"""
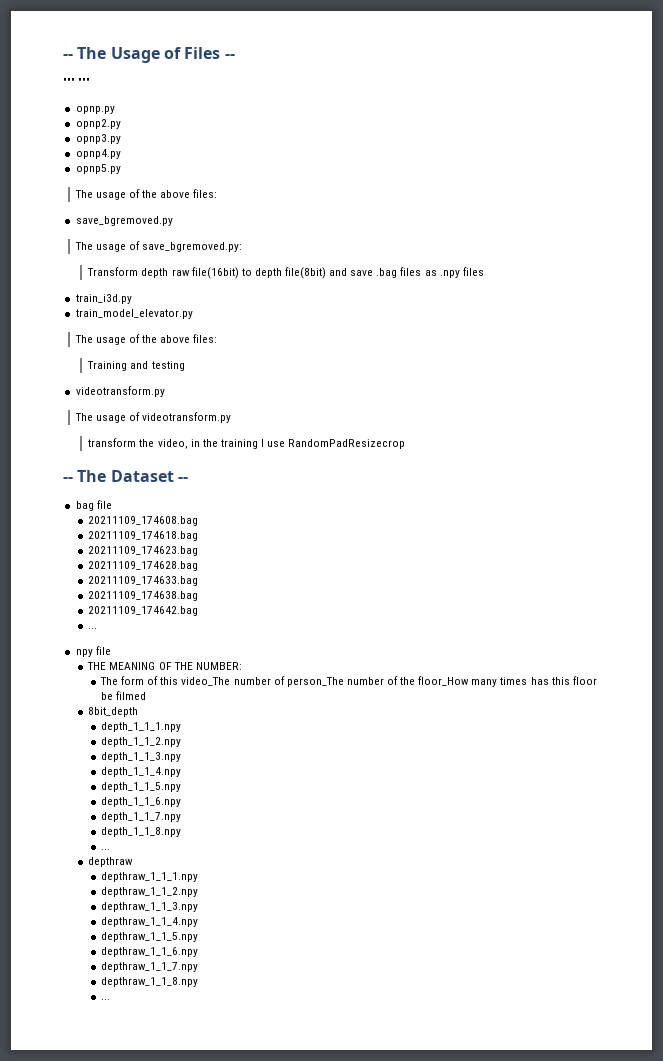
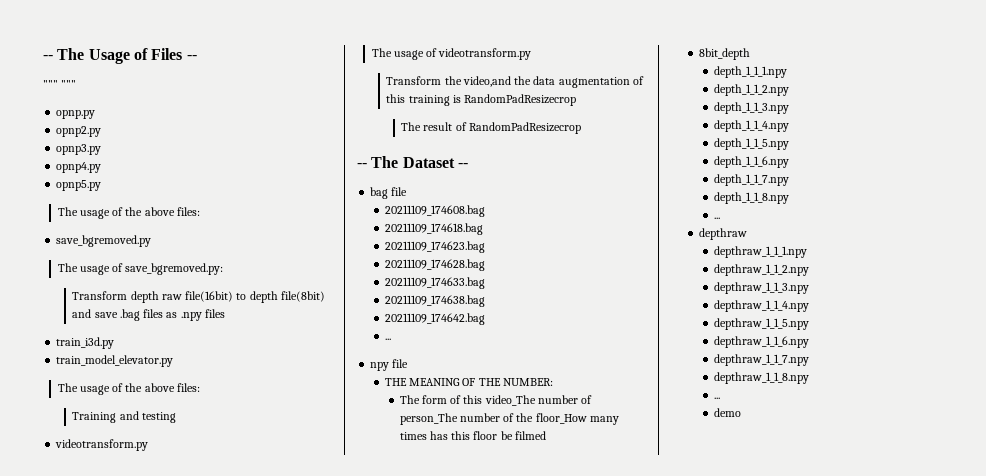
- transform the video, in the training I use RandomPadResizecrop
+ Transform the video,and the data augmentation of this training is RandomPadResizecrop
+ The result of RandomPadResizecrop
+ demo

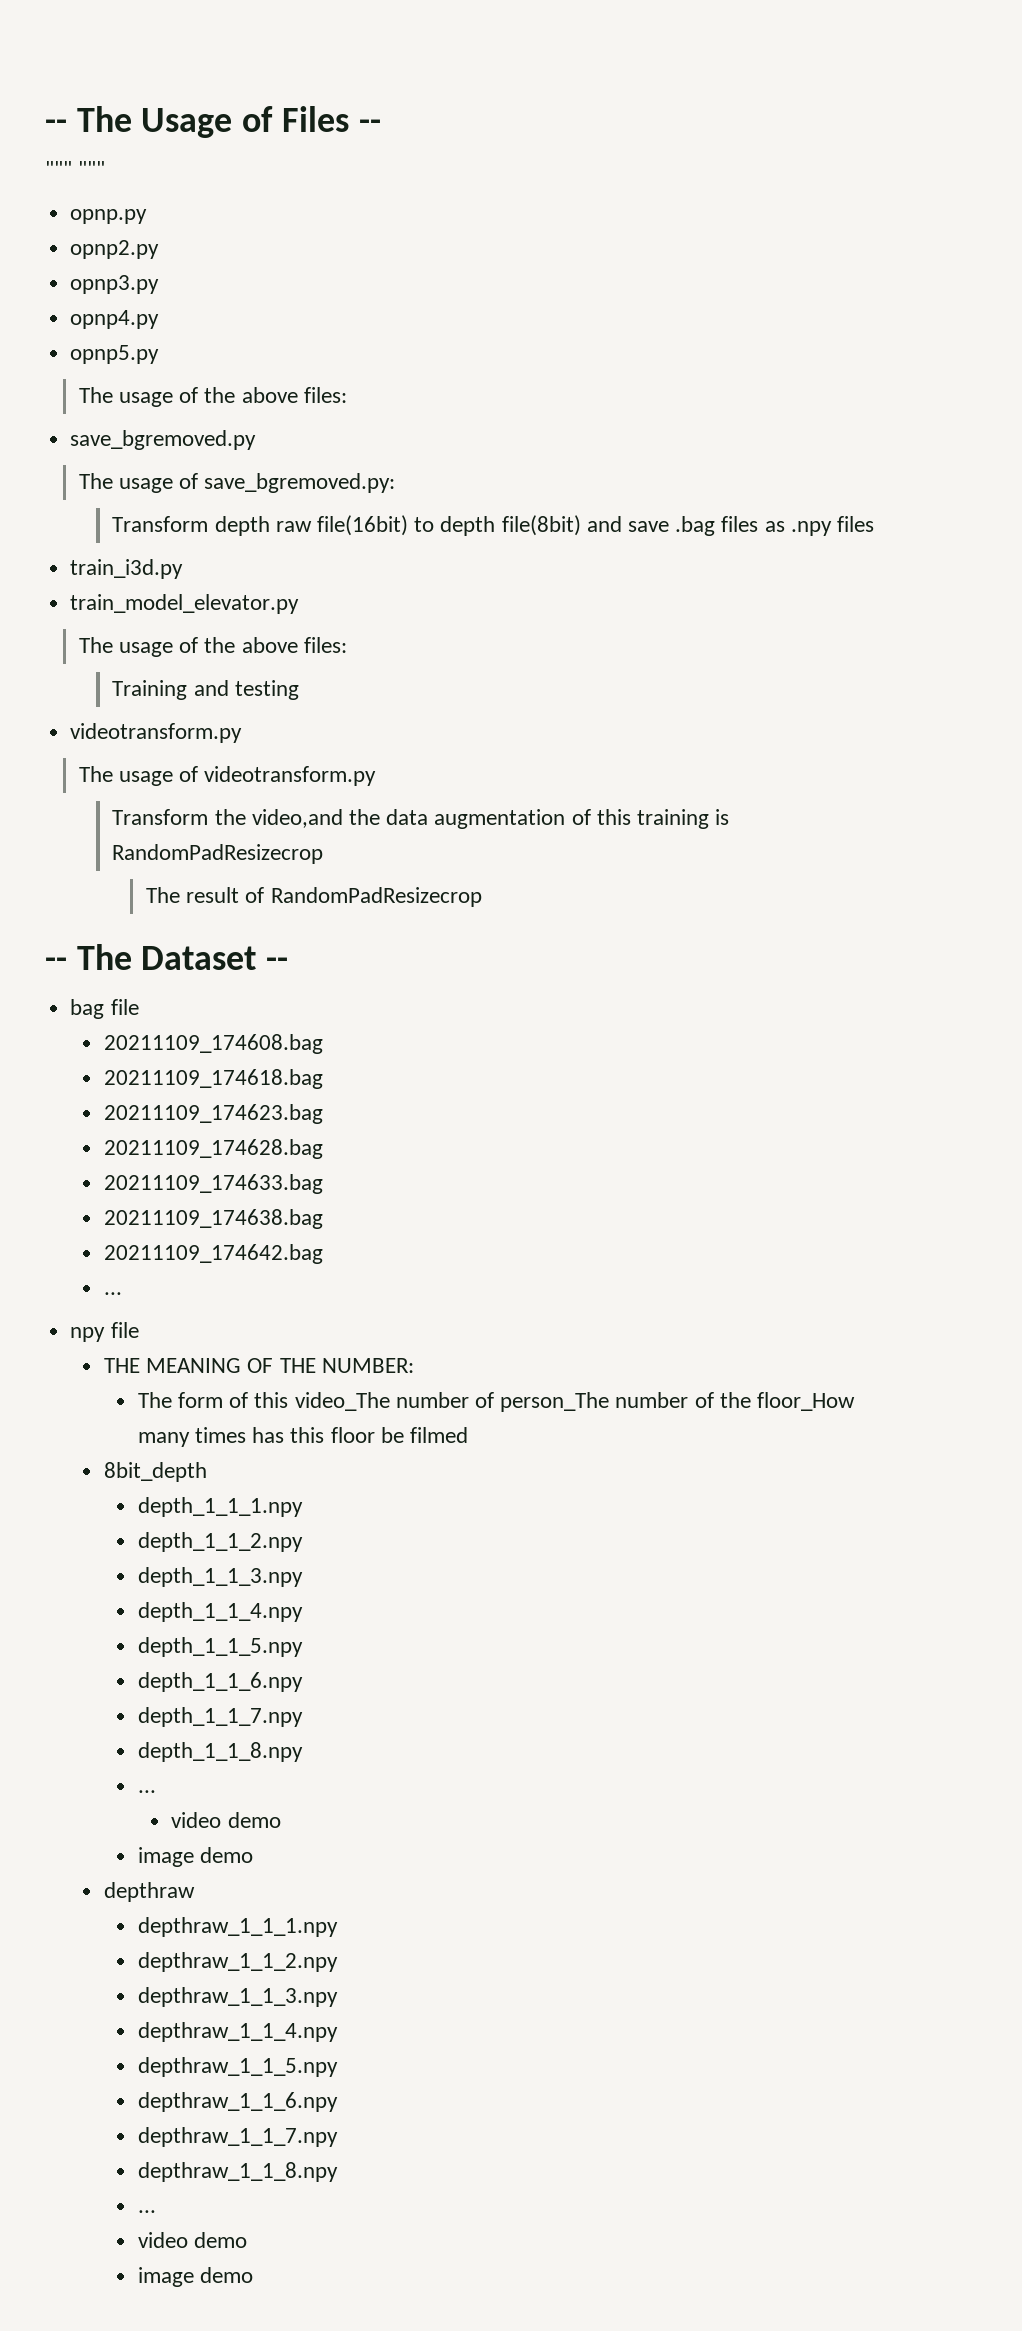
  depth_1_1_8.npy
  ...
+ video demo
+ image demo
  depthraw_1_1_8.npy
  ...
- demo
+ video demo
+ image demo

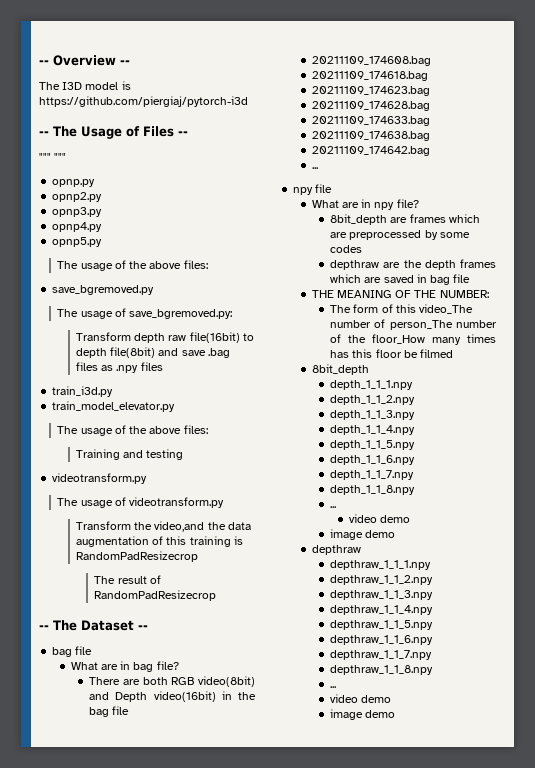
+ -- Overview --
+ The I3D model is https://github.com/piergiaj/pytorch-i3d
+ What are in bag file?
+ There are both RGB video(8bit) and Depth video(16bit) in the bag file
+ What are in npy file?
+ 8bit_depth are frames which are preprocessed by some codes
+ depthraw are the depth frames which are saved in bag file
"""
# What to produce
Leaving out the pictures, repeat all of the entries exactly.

# Task result
- transform the video, in the training I use RandomPadResizecrop
+ Transform the video,and the data augmentation of this training is RandomPadResizecrop
+ The result of RandomPadResizecrop
+ demo

  depth_1_1_8.npy
  ...
+ video demo
+ image demo
  depthraw_1_1_8.npy
  ...
- demo
+ video demo
+ image demo

+ -- Overview --
+ The I3D model is https://github.com/piergiaj/pytorch-i3d
+ What are in bag file?
+ There are both RGB video(8bit) and Depth video(16bit) in the bag file
+ What are in npy file?
+ 8bit_depth are frames which are preprocessed by some codes
+ depthraw are the depth frames which are saved in bag file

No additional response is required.